One Night @t the Call Centre; by Chetan Bhagat.

This was a comparatively serious attempt by the author to write about a contemporary situation and its not so well known realities, but he mixed a few things up.

When this book came or at least when I saw it on bookshelves in popular bookstores, media was speaking out about the various stresses the workers in the much celebrated new phenomena of economic rise of India were going through, what with the work hours disrupting the biological rhythm - having to work hours when the clients in the various countries around the globe would be awake and receptive - and the racist abuse they had to take from those that they connected on phone to.

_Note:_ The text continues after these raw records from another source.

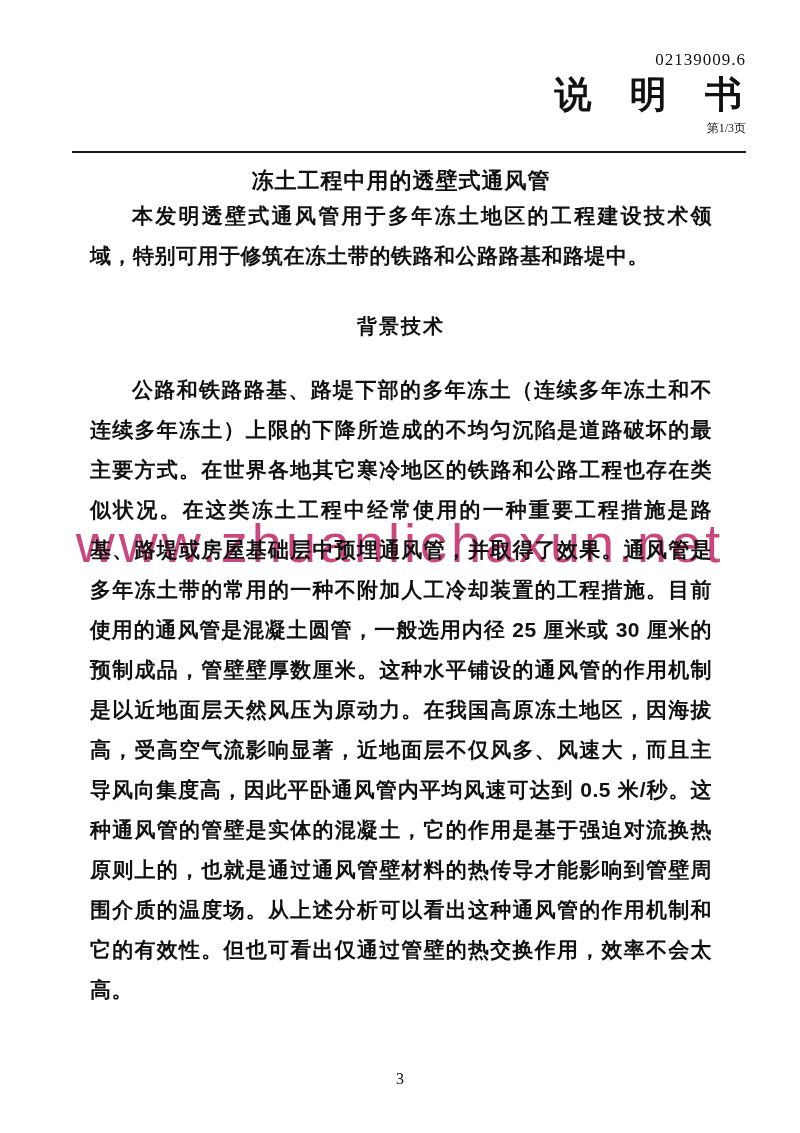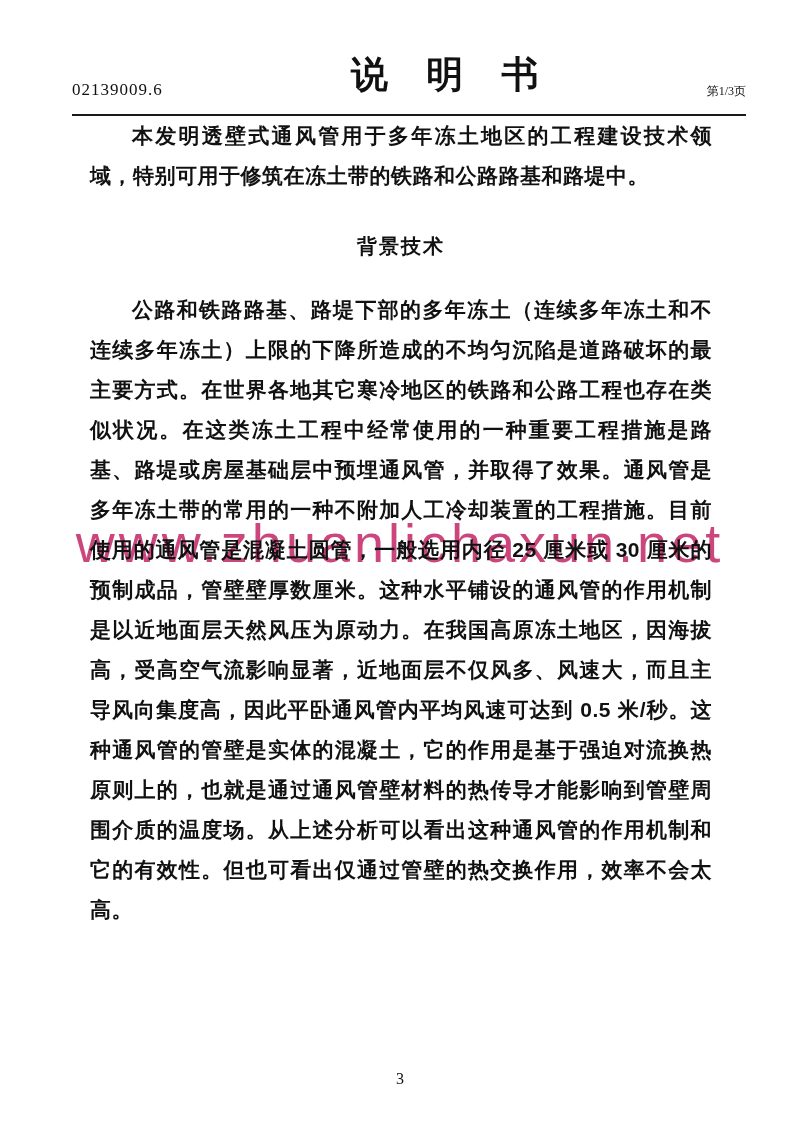--- a/index.html
+++ b/index.html
@@ -20,20 +20,21 @@
     position: relative;
     z-index: 1;
   }
   
   .header {
     display: flex;
     justify-content: space-between;
     align-items: flex-end;
     margin: 0 54px 0 72px;
     padding-top: 50px;
+    flex-direction: column;
   }
   .app-number {
     font-size: 17px;
     letter-spacing: 1px;
     font-family: "Liberation Serif", serif;
   }
   .doc-title {
     font-size: 37px;
     font-weight: bold;
     letter-spacing: 14px;
@@ -120,20 +121,21 @@
     <div class="header">
       <span class="app-number">02139009.6</span>
       <span class="doc-title">说 明 书</span>
       <span class="page-indicator">第1/3页</span>
     </div>
 
     <hr class="rule">
 
     <div class="doc-body">
 
+      <div class="invention-title">冻土工程中用的透壁式通风管</div>
 
       <div>
         <p class="para">本发明透壁式通风管用于多年冻土地区的工程建设技术领域，特别可用于修筑在冻土带的铁路和公路路基和路堤中。</p>
       </div>
 
       <div>
         <div class="section-heading">背景技术</div>
         <p class="para">公路和铁路路基、路堤下部的多年冻土（连续多年冻土和不连续多年冻土）上限的下降所造成的不均匀沉陷是道路破坏的最主要方式。在世界各地其它寒冷地区的铁路和公路工程也存在类似状况。在这类冻土工程中经常使用的一种重要工程措施是路基、路堤或房屋基础层中预埋通风管，并取得了效果。通风管是多年冻土带的常用的一种不附加人工冷却装置的工程措施。目前使用的通风管是混凝土圆管，一般选用内径 25 厘米或 30 厘米的预制成品，管壁壁厚数厘米。这种水平铺设的通风管的作用机制是以近地面层天然风压为原动力。在我国高原冻土地区，因海拔高，受高空气流影响显著，近地面层不仅风多、风速大，而且主导风向集度高，因此平卧通风管内平均风速可达到 0.5 米/秒。这种通风管的管壁是实体的混凝土，它的作用是基于强迫对流换热原则上的，也就是通过通风管壁材料的热传导才能影响到管壁周围介质的温度场。从上述分析可以看出这种通风管的作用机制和它的有效性。但也可看出仅通过管壁的热交换作用，效率不会太高。</p>
       </div>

This work gives the strange and the weird, the silly and the abusive - in short. It mentions the other, the life the call centre workers live on the whole, whether at work or away from it.

There is some truth to every story of the lives he mentions, in all likelihood, but on the whole if you like to know about how those call centre workers live, what they think and feel, perhaps this is neither comprehensive nor typical of most.

On the other hand, these characters could very well be out there and their stories too - in a nation of over a billion with a few million in this line of work, anything might be possible.

All one can say is much does not ring true here and it seems more like an assembly of specific ingredients to titillate the reader.

Bhagat with a little effort, a lot of restraint and some aspiration could be a lot better, although one would never suspect it from his other works. Here, too, he cannot avoid the temptation to be glib instead and provide a mash of much from here and there.